▸ TASK: Copy verbatim the material from its first line to the line that holds "shipping method: express -> TNT", including that line.
□ □ □ □
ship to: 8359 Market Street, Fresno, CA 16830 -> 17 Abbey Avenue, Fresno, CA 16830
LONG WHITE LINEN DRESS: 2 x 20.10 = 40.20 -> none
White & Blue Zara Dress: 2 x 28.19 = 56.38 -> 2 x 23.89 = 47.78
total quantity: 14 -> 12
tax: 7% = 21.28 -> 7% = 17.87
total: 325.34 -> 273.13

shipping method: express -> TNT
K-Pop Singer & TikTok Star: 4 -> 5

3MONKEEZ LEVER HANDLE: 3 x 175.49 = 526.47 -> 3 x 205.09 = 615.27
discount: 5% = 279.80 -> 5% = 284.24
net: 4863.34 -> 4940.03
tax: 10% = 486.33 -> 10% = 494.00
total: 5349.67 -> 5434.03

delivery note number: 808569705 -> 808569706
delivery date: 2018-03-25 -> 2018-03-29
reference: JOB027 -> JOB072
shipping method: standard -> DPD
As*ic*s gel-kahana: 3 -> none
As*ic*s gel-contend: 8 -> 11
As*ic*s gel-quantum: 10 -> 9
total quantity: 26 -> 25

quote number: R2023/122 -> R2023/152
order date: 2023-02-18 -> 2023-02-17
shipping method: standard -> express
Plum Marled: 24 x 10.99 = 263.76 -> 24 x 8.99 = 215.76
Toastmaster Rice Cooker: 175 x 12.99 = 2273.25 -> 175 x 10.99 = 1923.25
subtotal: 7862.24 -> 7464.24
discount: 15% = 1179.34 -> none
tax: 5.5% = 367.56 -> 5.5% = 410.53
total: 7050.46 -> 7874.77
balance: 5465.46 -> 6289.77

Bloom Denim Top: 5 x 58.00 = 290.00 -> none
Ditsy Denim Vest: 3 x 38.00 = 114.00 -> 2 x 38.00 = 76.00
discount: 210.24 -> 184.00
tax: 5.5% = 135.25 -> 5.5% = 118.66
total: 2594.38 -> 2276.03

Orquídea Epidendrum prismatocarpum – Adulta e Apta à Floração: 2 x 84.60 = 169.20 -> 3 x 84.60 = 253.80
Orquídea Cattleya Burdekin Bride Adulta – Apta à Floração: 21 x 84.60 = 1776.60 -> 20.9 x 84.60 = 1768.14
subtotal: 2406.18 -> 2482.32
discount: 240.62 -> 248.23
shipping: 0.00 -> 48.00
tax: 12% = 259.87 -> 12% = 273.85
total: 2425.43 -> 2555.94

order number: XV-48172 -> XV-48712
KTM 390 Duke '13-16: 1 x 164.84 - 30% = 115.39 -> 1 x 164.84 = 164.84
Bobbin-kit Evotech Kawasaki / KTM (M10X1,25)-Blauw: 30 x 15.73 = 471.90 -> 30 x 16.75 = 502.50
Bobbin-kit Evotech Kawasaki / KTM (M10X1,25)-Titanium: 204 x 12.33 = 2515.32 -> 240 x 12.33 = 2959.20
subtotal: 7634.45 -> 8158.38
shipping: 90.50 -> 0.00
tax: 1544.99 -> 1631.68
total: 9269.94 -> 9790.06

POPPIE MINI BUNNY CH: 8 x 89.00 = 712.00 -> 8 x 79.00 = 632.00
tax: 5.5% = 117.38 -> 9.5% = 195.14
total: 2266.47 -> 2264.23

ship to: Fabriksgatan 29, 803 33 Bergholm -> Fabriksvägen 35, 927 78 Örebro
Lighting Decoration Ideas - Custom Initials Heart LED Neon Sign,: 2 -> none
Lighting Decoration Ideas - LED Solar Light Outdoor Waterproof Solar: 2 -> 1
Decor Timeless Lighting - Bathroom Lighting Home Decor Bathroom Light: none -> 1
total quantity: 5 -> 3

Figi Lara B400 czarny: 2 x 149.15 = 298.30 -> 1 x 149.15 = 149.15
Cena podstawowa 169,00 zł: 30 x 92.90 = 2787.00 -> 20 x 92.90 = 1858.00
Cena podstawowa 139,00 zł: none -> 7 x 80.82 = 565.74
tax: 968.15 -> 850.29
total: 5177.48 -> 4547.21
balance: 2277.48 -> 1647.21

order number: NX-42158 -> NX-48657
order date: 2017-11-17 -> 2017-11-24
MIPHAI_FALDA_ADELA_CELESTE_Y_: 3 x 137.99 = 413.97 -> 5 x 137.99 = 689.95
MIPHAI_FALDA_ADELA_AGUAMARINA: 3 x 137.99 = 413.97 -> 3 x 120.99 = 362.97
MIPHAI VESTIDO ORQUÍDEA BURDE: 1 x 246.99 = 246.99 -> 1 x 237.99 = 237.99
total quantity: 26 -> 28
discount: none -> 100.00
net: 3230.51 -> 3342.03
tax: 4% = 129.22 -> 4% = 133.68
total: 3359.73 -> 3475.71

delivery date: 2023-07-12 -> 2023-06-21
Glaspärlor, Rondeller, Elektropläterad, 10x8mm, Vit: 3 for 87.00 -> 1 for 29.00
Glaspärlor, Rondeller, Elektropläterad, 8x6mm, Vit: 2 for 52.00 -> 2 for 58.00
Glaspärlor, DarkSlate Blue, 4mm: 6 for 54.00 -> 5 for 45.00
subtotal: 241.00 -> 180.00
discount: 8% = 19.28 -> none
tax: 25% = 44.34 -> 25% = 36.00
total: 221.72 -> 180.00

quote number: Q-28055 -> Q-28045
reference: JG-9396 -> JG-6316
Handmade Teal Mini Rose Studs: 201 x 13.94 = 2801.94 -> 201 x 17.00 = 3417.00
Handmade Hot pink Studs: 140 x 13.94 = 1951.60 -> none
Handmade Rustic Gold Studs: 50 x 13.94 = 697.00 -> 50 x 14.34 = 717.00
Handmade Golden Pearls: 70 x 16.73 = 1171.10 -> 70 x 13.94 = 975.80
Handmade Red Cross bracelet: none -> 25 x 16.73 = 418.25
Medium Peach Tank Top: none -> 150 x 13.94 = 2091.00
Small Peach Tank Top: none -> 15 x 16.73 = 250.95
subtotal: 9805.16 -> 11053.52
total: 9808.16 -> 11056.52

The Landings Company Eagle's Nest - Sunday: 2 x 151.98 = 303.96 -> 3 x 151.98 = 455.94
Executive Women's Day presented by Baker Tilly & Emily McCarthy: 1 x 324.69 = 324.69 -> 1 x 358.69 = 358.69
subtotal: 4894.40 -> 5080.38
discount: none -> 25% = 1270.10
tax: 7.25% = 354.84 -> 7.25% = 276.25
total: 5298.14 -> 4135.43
□ □ □ □
▸ WRITTEN RESPONSE:
ship to: 8359 Market Street, Fresno, CA 16830 -> 17 Abbey Avenue, Fresno, CA 16830
LONG WHITE LINEN DRESS: 2 x 20.10 = 40.20 -> none
White & Blue Zara Dress: 2 x 28.19 = 56.38 -> 2 x 23.89 = 47.78
total quantity: 14 -> 12
tax: 7% = 21.28 -> 7% = 17.87
total: 325.34 -> 273.13

shipping method: express -> TNT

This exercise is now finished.